It should be mentioned that there are two limitations in the previous studies regarding the audio-visual integration effect on the emotion elicited by music. First, there is no separation between positive and negative emotions when studying whether visual information can influence music-induced emotion. Some studies on multisensory processing have indicated that all bimodal conditions could induce significantly strong activation in the superior temporal gyrus (STS), the inferior frontal gyrus (IFG), and the parahippocampal gyrus, including the amygdala. By contrast, some studies suggested that different emotions had different mechanisms of emotional processing. For instance, the structures activated by happy audio-visual pairs were mainly lateralized in the left hemisphere, whereas the structures activated by fearful audio-visual pairs were lateralized in the right hemisphere [12]. Above all, emotional activation regions imply that all types of emotional information not only have a common neural basis but also have unique integration characteristics. Therefore, the different types of emotion should be separately processed when we explore the audio-visual integration effects on emotions. Second, according to previous studies, we found that the audio-visual integration effect on both cognitive and emotional processing had certain time properties. Previous studies have indicated that when the two sensory modalities were presented at the same time, or the time window was at 300ms, the information from the two sensory modalities would be integrated. This is also verified in musical emotion. Thus, further research is needed to determine whether a stronger integration effect occurs when the presentation durations of visual information are longer.

In brief, the present study aims to investigate the audio-visual consistency effects in emotions elicited by positive and negative music. Furthermore, we will examine whether presentation durations of visual information can modulate the audio-visual integration effects elicited by music. In general, we hypothesize that the congruence of auditory and visual emotions will promote the inducing of the emotion. Additionally, we expect that the presentation durations of visual information will modulate the effect of music-induced emotion for audio-visual integration.

Experiment 1

“This study was approved by the Human Ethics Committee of Nantong University. A written informed consent was obtained from all participants, each of whom was given a small gift in return for their participation.”

Methods

Participants.

Thirty-two healthy undergraduate students (16 males and 16 females ranging from 17 to 26 years of age, with an average age of 20.75 years) volunteered to participate in the present study. All participants were right-handed, had no mental illness, color blindness or color weakness, and had normal or corrected-to-normal vision.

Stimulus material.

Visual stimuli. The pictures in the present study were selected from the Chinese Facial Affective Picture System [29]. We obtained the ratings of the Arousal and Valence from this database (Chinese Facial Affective Picture System) and then tested the significance of differences between the positive and negative pictures. We obtained the ratings of the Arousal and Valence from this database (Chinese Facial Affective Picture System) on a 9-point scale and then tested the significance of differences between the positive and negative pictures. According to t-test analysis, the average valence ratings between the positive (i.e., happy) pictures (M = 7.44) and the negative (i.e., sad) pictures (M = 2.20) were significantly different (t = 12.65, p < 0.01). In addition, the average arousal ratings of positive (i.e., happy) and negative (i.e., sad) pictures were 7.16 and 6.67, respectively. The result of the t-test showed no significant difference on the average arousal ratings between these two groups of pictures (t = 0.82, p > 0.05). When the participants did the audio-only task, the visual stimuli was a 35% gray level picture. All pictures were presented in jpg format, at a resolution of 260 × 300 pixels. These visual stimuli were presented for 120 seconds at the center of a 35% gray level computer background.

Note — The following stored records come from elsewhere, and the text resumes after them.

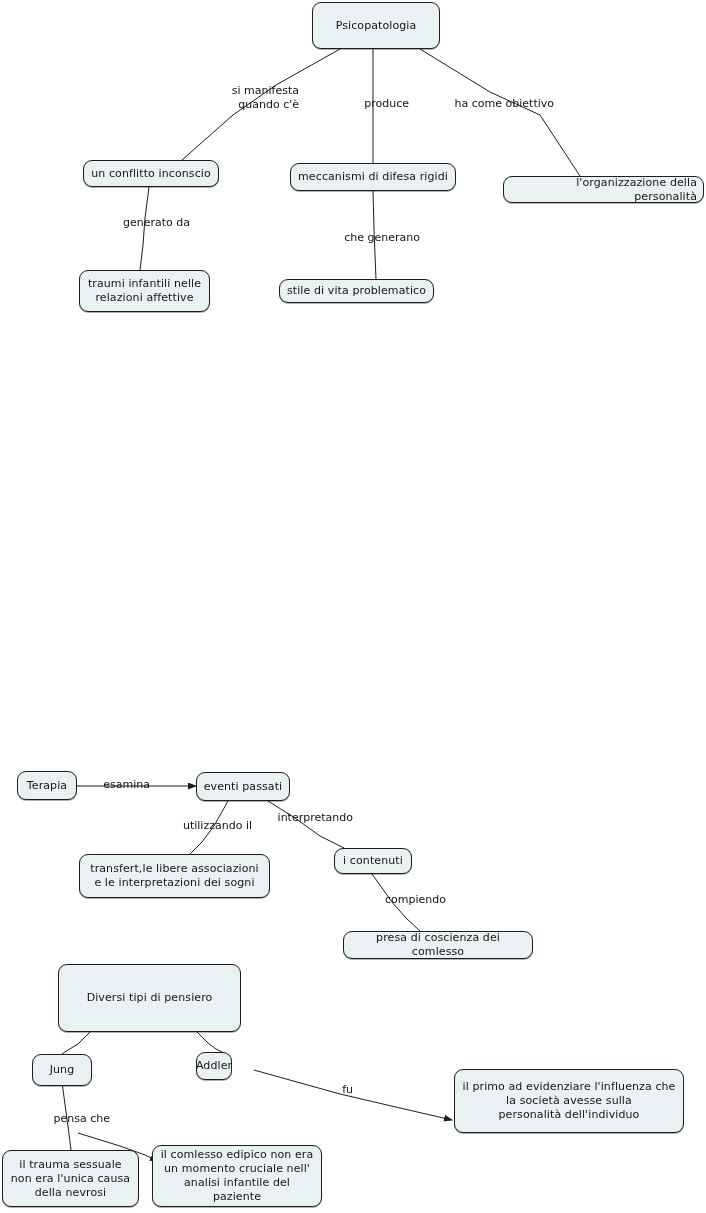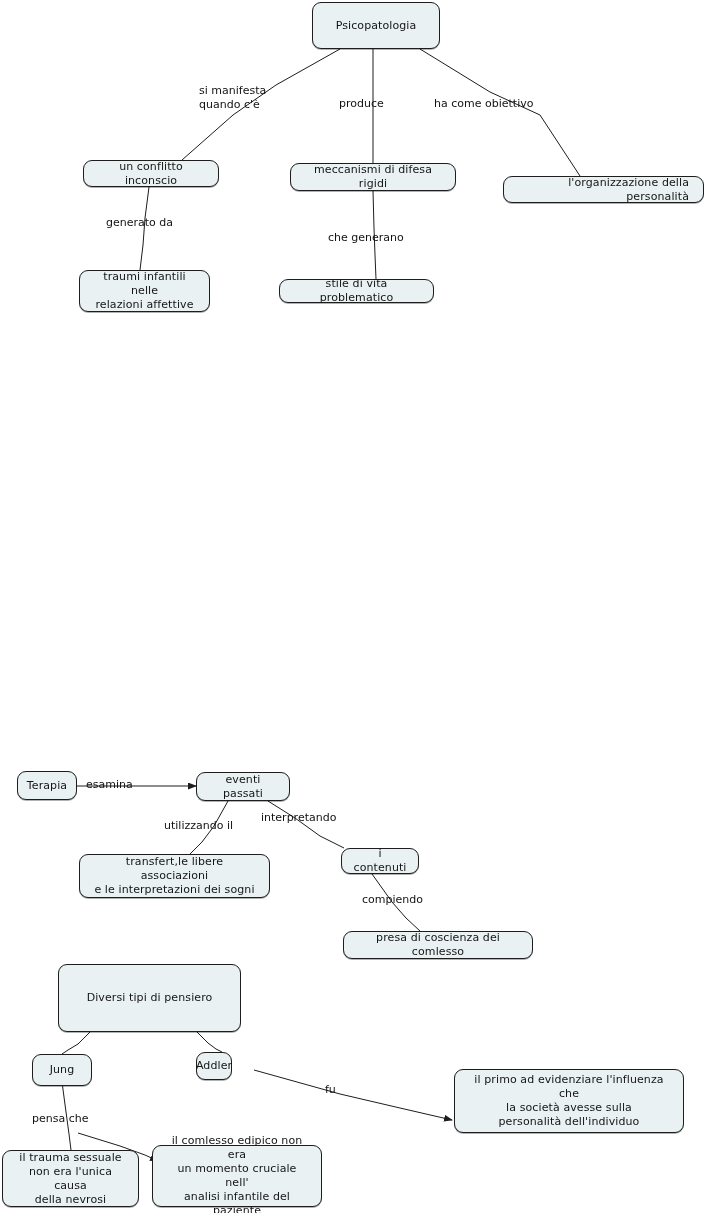--- a/index.html
+++ b/index.html
@@ -43,7 +43,7 @@
     font-size: 11px;
     line-height: 14px;
     letter-spacing: 0.1px;
-    padding: 0 14px;
+    padding: 0 6px;
     white-space: pre-line;
     box-shadow: 0 1px 0 rgba(0,0,0,0.30);
   }

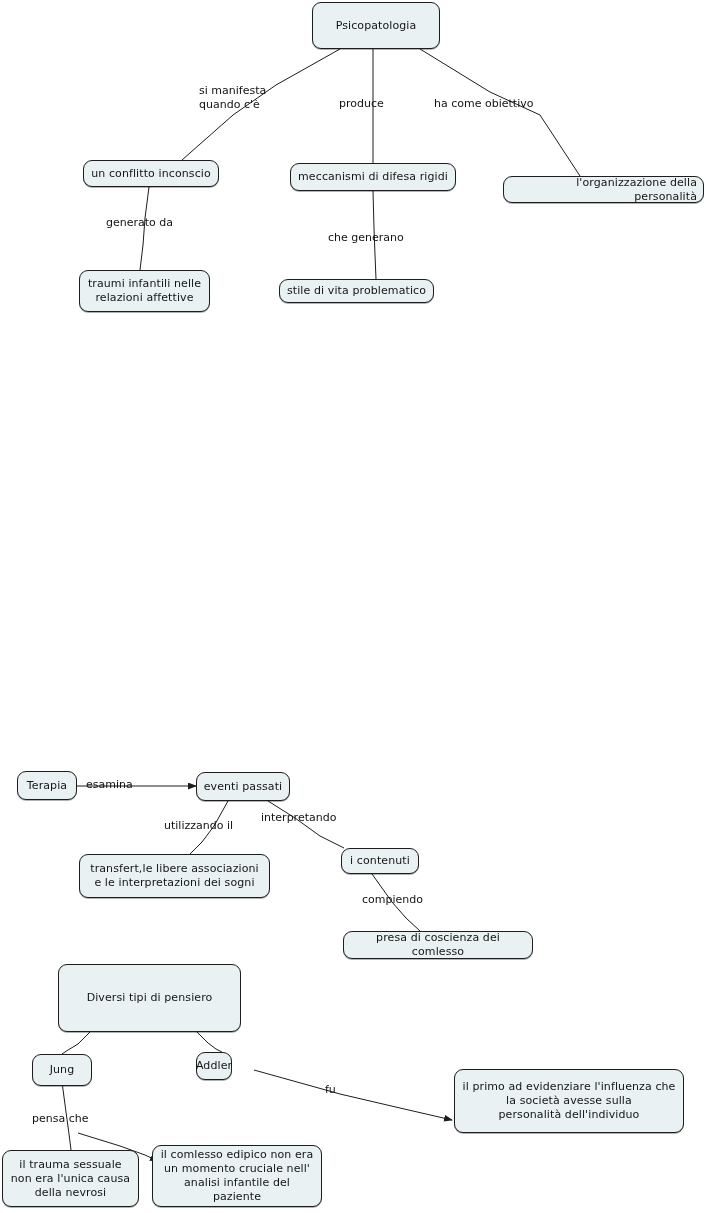--- a/index.html
+++ b/index.html
@@ -53,7 +53,7 @@
     font-family: "DejaVu Sans", sans-serif;
     font-size: 11px;
     line-height: 14px;
-    text-align: left;
+    text-align: right;
     white-space: pre-line;
     background: transparent;
     pointer-events: none;

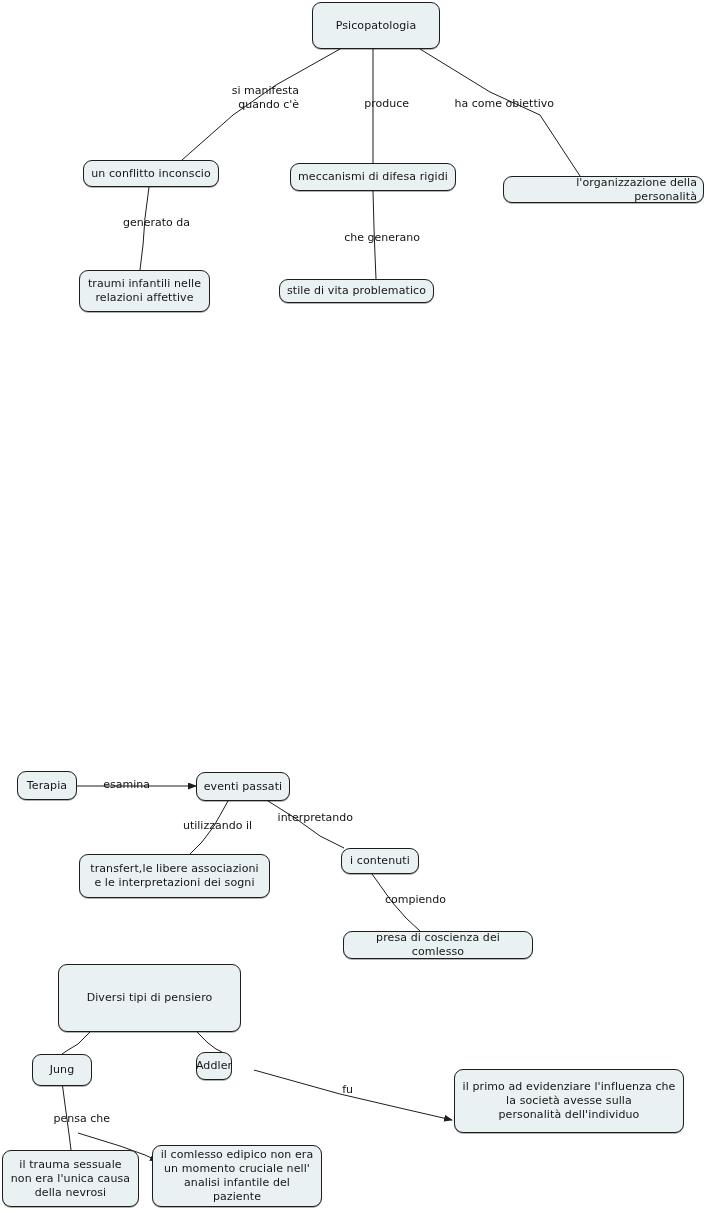--- a/index.html
+++ b/index.html
@@ -98,7 +98,7 @@
       <div class="node-box" style="left: 196px; top: 772px; width: 94px; height: 29px;"><span>eventi passati</span></div>
       <div class="node-box" style="left: 79px; top: 854px; width: 191px; height: 44px;"><span>transfert,le libere associazioni
 e le interpretazioni dei sogni</span></div>
-      <div class="node-box" style="left: 341px; top: 848px; width: 78px; height: 26px;"><span>i contenuti</span></div>
+      <div class="node-box" style="left: 334px; top: 848px; width: 78px; height: 26px;"><span>i contenuti</span></div>
       <div class="node-box" style="left: 343px; top: 931px; width: 190px; height: 28px;"><span>presa di coscienza dei comlesso</span></div>
       <div class="node-box" style="left: 58px; top: 964px; width: 183px; height: 68px;"><span>Diversi tipi di pensiero</span></div>
       <div class="node-box" style="left: 32px; top: 1054px; width: 60px; height: 32px;"><span>Jung</span></div>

Auditory stimuli. Four pieces of music were selected, including two positive (i.e., happy) music clips and two negative (i.e., sad) music clips. The happy music was Piano Concerto No. 23 in A Major, K. 488-(2), by Wolfgang Amadeus Mozart, and Brandenburg concerto No. 2, by Johann Sebastian Bach. The sad music was Adagio, by Tomaso Albinoni, and Kol Nidrei, by Max Bruch. Before the formal experiment, 15 participants were randomly selected to evaluate the music pieces. The valence and arousal were scored with a 9-point scale for music pieces. According to the t-test analysis, the average valence ratings of positive (i.e., happy) and negative (i.e., sad) music clips were 6.43 and 2.80, respectively. The result of the t-test showed that the difference between them was significant (t = 9.19, p < 0.001). However, there was no significant difference on the average arousal ratings between the positive (i.e., happy) music clips (M = 6.83) and the negative (i.e., sad) music clips (M = 6.80) (t = -0.08, p > 0.05). All the music segments were presented for 120 seconds in MP4 format.

Subjective self-rating scale. On the 9-point self-rating scale for the degree of happiness, “1” represented “not happy at all,” “5” represented the middle degree of happiness, and “9” represented “very happy.” This is similar to the self-rating for the degree of sadness, where “1” represented “not sad at all,” “5” represented the middle degree of sadness, and “9” represented “very sad.”

Procedure.

In Experiment 1, a 2 (music emotion type: positive emotion, negative emotion) × 3 (audio-visual congruence: audio-visual congruent, audio-visual incongruent, control group) ×2 (valence: positive, negative) factorial design was applied. Valence is the extent to which an individual is made happy or sad by the stimuli. In this present, it included happiness and sadness. The experimental stimuli consisted of audio-visual congruence (AV-C), audio-visual incongruence (AV-I) and control group (audio-only: AO) versions. For the stimuli of audio-visual congruence, the audio and visual emotions were congruent (e.g., happy face and happy music). Specifically, when the happy music were presented, the participants would see a happy face at the center of 35% gray level computer background. For the stimuli of audio-visual incongruence, the audio and visual emotions were incongruent (e.g., happy face and sad music). Specifically, when the sad music were presented, the participants would see a happy face at the center of 35% gray level computer background. For the stimuli of control group (audio-only), when the music were presented, the participants would see a 35% gray level computer background. The duration of each stimulus was 120 seconds. The experimental procedure and stimulus presentation were edited with PowerPoint 2016.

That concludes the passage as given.